- Born: 30 November 1954 (age 71) Karnataka, India
- Occupations: Social worker Religious administrator
- Known for: Sringeri Sharada Peetham
- Spouse: Geetha
- Children: Two children(Chinmayee sharada and Abhinava Chandra)
- Awards: Padma Shri Rajyotsava Prashasthi

= V. R. Gowrishankar =

Indian religious administrator

Padma Shri V. R. Gowrishankar is an Indian religious administrator, social worker and former chief executive officer and administrator of Sringeri Sharada Peetham. He was replaced on 12/02/2024 by P.A Murali He is credited with expanding the activities of the Sringeri Math into education and social service. His efforts are reported behind the establishment of the Sringeri Sharada Peetham Temple and community center in Houston, Texas in 2013. The Government of India awarded him the fourth highest civilian honour of India, the Padma Shri, in 2008, for his contributions to society. He has constantly given money for charity to help poor people. V.R Gowrishankar landed in controversy for Sanctioning the Sanskrit studies in Columbia University but due to huge pressure from Indic Sanskrit Scholars, Dr Subramaniam Swamy, Dr Rajiv Malhotra the project was shelved off causing embarrassment to the prestigious institution as well for the administration.

== Biography ==
Gowrishankar was born in the south Indian state of Karnataka on 30 November 1954 in a family closely associated with Sringeri Sharada Peetham where his father and grandfather had earlier served as scholars. He graduated in engineering from B.M.S. College of Engineering, Bengaluru and followed it up with a post graduate degree (DIISc) in industrial management from the Indian Institute of Science. In 1986, he took charge as the chief executive officer and administrator of the Peetham, holding the general power of attorney of the properties and the administrative authority over more than 150 branches and other subsidiary organizations of the Peetham.

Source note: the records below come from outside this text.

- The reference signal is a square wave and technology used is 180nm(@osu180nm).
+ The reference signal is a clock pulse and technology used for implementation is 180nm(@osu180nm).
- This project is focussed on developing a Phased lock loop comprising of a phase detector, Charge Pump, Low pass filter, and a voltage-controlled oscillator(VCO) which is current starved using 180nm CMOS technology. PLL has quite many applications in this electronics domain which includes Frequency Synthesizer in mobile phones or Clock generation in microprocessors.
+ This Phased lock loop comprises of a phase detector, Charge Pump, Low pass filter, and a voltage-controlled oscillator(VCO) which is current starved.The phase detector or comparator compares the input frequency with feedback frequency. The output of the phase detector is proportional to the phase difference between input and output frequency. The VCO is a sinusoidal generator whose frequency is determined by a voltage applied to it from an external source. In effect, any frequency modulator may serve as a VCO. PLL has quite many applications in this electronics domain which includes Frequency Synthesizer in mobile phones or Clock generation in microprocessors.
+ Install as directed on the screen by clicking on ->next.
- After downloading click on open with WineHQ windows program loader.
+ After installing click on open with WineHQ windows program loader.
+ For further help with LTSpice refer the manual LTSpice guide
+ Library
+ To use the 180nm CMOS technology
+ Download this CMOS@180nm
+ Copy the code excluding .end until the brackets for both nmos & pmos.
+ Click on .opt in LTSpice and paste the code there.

Under Gowrishankar's leadership, it is reported that the Math expanded its activities which now include a scheme for providing free meal to children, Swasti Grama Yojana and adoption of villages, Healthcare schemes and providing free educational wares such as computer kits to students. During his tenure as the chief executive officer, Math constructed a new residence for the pontiff, a new dining hall with a capacity to host 3000 people at a time (considered to be the largest of its kind in Asia) and a new headquarters for the Veda Samskrita Pathashala (School of Vedas). His contributions are also reported in the establishment of a temple in Houston and two other temples in Detroit and California. He then has also participated in the social movements and his leadership of the public movement against the demolition of heritage properties by the Nashik Municipal Corporation for widening road was one such activism.

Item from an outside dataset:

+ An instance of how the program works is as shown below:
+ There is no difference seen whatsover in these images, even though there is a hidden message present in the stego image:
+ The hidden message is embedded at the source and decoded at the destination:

Besides heading the administration, he is also a part of the management of many Math organizations. He is a member of the Board of Trustees of the Sringeri Vidya Bharati Foundation in Canada, chief executive officer of the Sringeri Sharada Peetham Charitable Trust, and of the Board of Governors of Rangadore Memorial Hospital, a charitable hospital under the trust, and a member of the Board of Governors of the Adi Shankara Institute of Engineering Technology. He has had the honour to address the General Assembly of the United Nations. The Government of Karnataka awarded him their second highest civilian award of Rajyotsava Prashasthi in 2003 and he received the fourth highest Indian civilian honour of the Padma Shri in 2008.

Gowrishankar is married to Geetha and the couple has two children.